(Data entries)

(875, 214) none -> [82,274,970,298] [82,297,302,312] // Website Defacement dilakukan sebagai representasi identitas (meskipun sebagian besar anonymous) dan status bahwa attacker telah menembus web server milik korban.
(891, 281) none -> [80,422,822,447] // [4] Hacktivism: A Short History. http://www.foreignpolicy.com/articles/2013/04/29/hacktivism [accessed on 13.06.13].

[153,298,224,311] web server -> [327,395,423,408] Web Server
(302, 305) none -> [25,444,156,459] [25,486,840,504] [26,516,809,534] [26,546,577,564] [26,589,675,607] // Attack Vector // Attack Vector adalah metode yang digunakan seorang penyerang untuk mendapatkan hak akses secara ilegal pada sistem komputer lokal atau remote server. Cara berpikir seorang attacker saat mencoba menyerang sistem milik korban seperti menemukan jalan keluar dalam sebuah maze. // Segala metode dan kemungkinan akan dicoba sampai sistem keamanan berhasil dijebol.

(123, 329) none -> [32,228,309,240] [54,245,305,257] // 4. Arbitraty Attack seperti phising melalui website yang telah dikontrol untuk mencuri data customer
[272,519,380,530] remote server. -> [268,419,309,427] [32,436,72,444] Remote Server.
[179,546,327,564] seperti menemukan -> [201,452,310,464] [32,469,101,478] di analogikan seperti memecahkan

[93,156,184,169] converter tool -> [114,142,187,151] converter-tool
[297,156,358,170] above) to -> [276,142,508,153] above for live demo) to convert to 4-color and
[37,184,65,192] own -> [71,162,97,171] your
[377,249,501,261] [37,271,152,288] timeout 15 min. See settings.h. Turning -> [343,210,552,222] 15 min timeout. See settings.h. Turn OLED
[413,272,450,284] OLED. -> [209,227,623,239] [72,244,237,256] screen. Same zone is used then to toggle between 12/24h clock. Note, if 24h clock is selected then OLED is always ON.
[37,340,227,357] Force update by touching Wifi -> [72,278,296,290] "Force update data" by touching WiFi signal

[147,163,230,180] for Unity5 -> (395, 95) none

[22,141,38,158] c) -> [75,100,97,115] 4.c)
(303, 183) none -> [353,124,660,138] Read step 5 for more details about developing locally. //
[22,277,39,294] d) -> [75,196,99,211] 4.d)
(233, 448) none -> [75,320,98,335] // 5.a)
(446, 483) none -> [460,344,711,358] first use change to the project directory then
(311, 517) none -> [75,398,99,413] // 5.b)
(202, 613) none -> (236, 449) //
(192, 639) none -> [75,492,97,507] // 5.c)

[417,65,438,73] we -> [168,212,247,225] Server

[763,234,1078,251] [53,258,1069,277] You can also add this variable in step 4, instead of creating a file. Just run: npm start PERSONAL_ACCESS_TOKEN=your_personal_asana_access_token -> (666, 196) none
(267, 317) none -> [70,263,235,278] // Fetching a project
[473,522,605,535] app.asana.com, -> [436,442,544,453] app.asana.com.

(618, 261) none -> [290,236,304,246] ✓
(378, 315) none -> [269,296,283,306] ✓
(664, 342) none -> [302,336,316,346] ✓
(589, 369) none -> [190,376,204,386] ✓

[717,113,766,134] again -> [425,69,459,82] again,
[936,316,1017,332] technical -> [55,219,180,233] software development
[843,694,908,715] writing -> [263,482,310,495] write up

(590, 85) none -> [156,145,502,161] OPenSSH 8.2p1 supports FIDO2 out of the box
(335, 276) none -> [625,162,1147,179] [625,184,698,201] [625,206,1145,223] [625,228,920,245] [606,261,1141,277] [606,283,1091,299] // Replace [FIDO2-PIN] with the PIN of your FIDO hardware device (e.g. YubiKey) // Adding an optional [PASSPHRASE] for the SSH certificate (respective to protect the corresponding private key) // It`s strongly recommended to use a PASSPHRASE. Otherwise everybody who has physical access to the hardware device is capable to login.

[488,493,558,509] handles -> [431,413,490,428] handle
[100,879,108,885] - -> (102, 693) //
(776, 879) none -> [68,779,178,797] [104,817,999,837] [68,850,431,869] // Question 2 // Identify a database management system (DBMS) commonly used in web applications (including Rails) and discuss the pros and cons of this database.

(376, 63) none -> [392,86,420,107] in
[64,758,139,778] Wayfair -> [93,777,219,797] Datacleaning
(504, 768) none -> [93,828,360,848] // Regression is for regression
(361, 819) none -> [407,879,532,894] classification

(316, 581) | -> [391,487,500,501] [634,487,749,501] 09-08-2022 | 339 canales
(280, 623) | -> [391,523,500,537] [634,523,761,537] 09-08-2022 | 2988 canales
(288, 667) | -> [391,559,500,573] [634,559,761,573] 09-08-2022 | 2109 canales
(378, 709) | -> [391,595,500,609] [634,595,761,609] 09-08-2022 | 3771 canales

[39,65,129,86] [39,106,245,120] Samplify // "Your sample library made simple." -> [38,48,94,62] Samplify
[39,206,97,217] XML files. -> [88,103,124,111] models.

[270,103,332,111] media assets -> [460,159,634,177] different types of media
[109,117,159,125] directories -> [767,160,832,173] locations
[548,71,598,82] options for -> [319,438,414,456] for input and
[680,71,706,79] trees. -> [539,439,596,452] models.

• **What is required**
The records above must be transcribed in full, word for word.

• **Worked solution**
(875, 214) none -> [82,274,970,298] [82,297,302,312] // Website Defacement dilakukan sebagai representasi identitas (meskipun sebagian besar anonymous) dan status bahwa attacker telah menembus web server milik korban.
(891, 281) none -> [80,422,822,447] // [4] Hacktivism: A Short History. http://www.foreignpolicy.com/articles/2013/04/29/hacktivism [accessed on 13.06.13].

[153,298,224,311] web server -> [327,395,423,408] Web Server
(302, 305) none -> [25,444,156,459] [25,486,840,504] [26,516,809,534] [26,546,577,564] [26,589,675,607] // Attack Vector // Attack Vector adalah metode yang digunakan seorang penyerang untuk mendapatkan hak akses secara ilegal pada sistem komputer lokal atau remote server. Cara berpikir seorang attacker saat mencoba menyerang sistem milik korban seperti menemukan jalan keluar dalam sebuah maze. // Segala metode dan kemungkinan akan dicoba sampai sistem keamanan berhasil dijebol.

(123, 329) none -> [32,228,309,240] [54,245,305,257] // 4. Arbitraty Attack seperti phising melalui website yang telah dikontrol untuk mencuri data customer
[272,519,380,530] remote server. -> [268,419,309,427] [32,436,72,444] Remote Server.
[179,546,327,564] seperti menemukan -> [201,452,310,464] [32,469,101,478] di analogikan seperti memecahkan

[93,156,184,169] converter tool -> [114,142,187,151] converter-tool
[297,156,358,170] above) to -> [276,142,508,153] above for live demo) to convert to 4-color and
[37,184,65,192] own -> [71,162,97,171] your
[377,249,501,261] [37,271,152,288] timeout 15 min. See settings.h. Turning -> [343,210,552,222] 15 min timeout. See settings.h. Turn OLED
[413,272,450,284] OLED. -> [209,227,623,239] [72,244,237,256] screen. Same zone is used then to toggle between 12/24h clock. Note, if 24h clock is selected then OLED is always ON.
[37,340,227,357] Force update by touching Wifi -> [72,278,296,290] "Force update data" by touching WiFi signal

[147,163,230,180] for Unity5 -> (395, 95) none

[22,141,38,158] c) -> [75,100,97,115] 4.c)
(303, 183) none -> [353,124,660,138] Read step 5 for more details about developing locally. //
[22,277,39,294] d) -> [75,196,99,211] 4.d)
(233, 448) none -> [75,320,98,335] // 5.a)
(446, 483) none -> [460,344,711,358] first use change to the project directory then
(311, 517) none -> [75,398,99,413] // 5.b)
(202, 613) none -> (236, 449) //
(192, 639) none -> [75,492,97,507] // 5.c)

[417,65,438,73] we -> [168,212,247,225] Server

[763,234,1078,251] [53,258,1069,277] You can also add this variable in step 4, instead of creating a file. Just run: npm start PERSONAL_ACCESS_TOKEN=your_personal_asana_access_token -> (666, 196) none
(267, 317) none -> [70,263,235,278] // Fetching a project
[473,522,605,535] app.asana.com, -> [436,442,544,453] app.asana.com.

(618, 261) none -> [290,236,304,246] ✓
(378, 315) none -> [269,296,283,306] ✓
(664, 342) none -> [302,336,316,346] ✓
(589, 369) none -> [190,376,204,386] ✓

[717,113,766,134] again -> [425,69,459,82] again,
[936,316,1017,332] technical -> [55,219,180,233] software development
[843,694,908,715] writing -> [263,482,310,495] write up

(590, 85) none -> [156,145,502,161] OPenSSH 8.2p1 supports FIDO2 out of the box
(335, 276) none -> [625,162,1147,179] [625,184,698,201] [625,206,1145,223] [625,228,920,245] [606,261,1141,277] [606,283,1091,299] // Replace [FIDO2-PIN] with the PIN of your FIDO hardware device (e.g. YubiKey) // Adding an optional [PASSPHRASE] for the SSH certificate (respective to protect the corresponding private key) // It`s strongly recommended to use a PASSPHRASE. Otherwise everybody who has physical access to the hardware device is capable to login.

[488,493,558,509] handles -> [431,413,490,428] handle
[100,879,108,885] - -> (102, 693) //
(776, 879) none -> [68,779,178,797] [104,817,999,837] [68,850,431,869] // Question 2 // Identify a database management system (DBMS) commonly used in web applications (including Rails) and discuss the pros and cons of this database.

(376, 63) none -> [392,86,420,107] in
[64,758,139,778] Wayfair -> [93,777,219,797] Datacleaning
(504, 768) none -> [93,828,360,848] // Regression is for regression
(361, 819) none -> [407,879,532,894] classification

(316, 581) | -> [391,487,500,501] [634,487,749,501] 09-08-2022 | 339 canales
(280, 623) | -> [391,523,500,537] [634,523,761,537] 09-08-2022 | 2988 canales
(288, 667) | -> [391,559,500,573] [634,559,761,573] 09-08-2022 | 2109 canales
(378, 709) | -> [391,595,500,609] [634,595,761,609] 09-08-2022 | 3771 canales

[39,65,129,86] [39,106,245,120] Samplify // "Your sample library made simple." -> [38,48,94,62] Samplify
[39,206,97,217] XML files. -> [88,103,124,111] models.

[270,103,332,111] media assets -> [460,159,634,177] different types of media
[109,117,159,125] directories -> [767,160,832,173] locations
[548,71,598,82] options for -> [319,438,414,456] for input and
[680,71,706,79] trees. -> [539,439,596,452] models.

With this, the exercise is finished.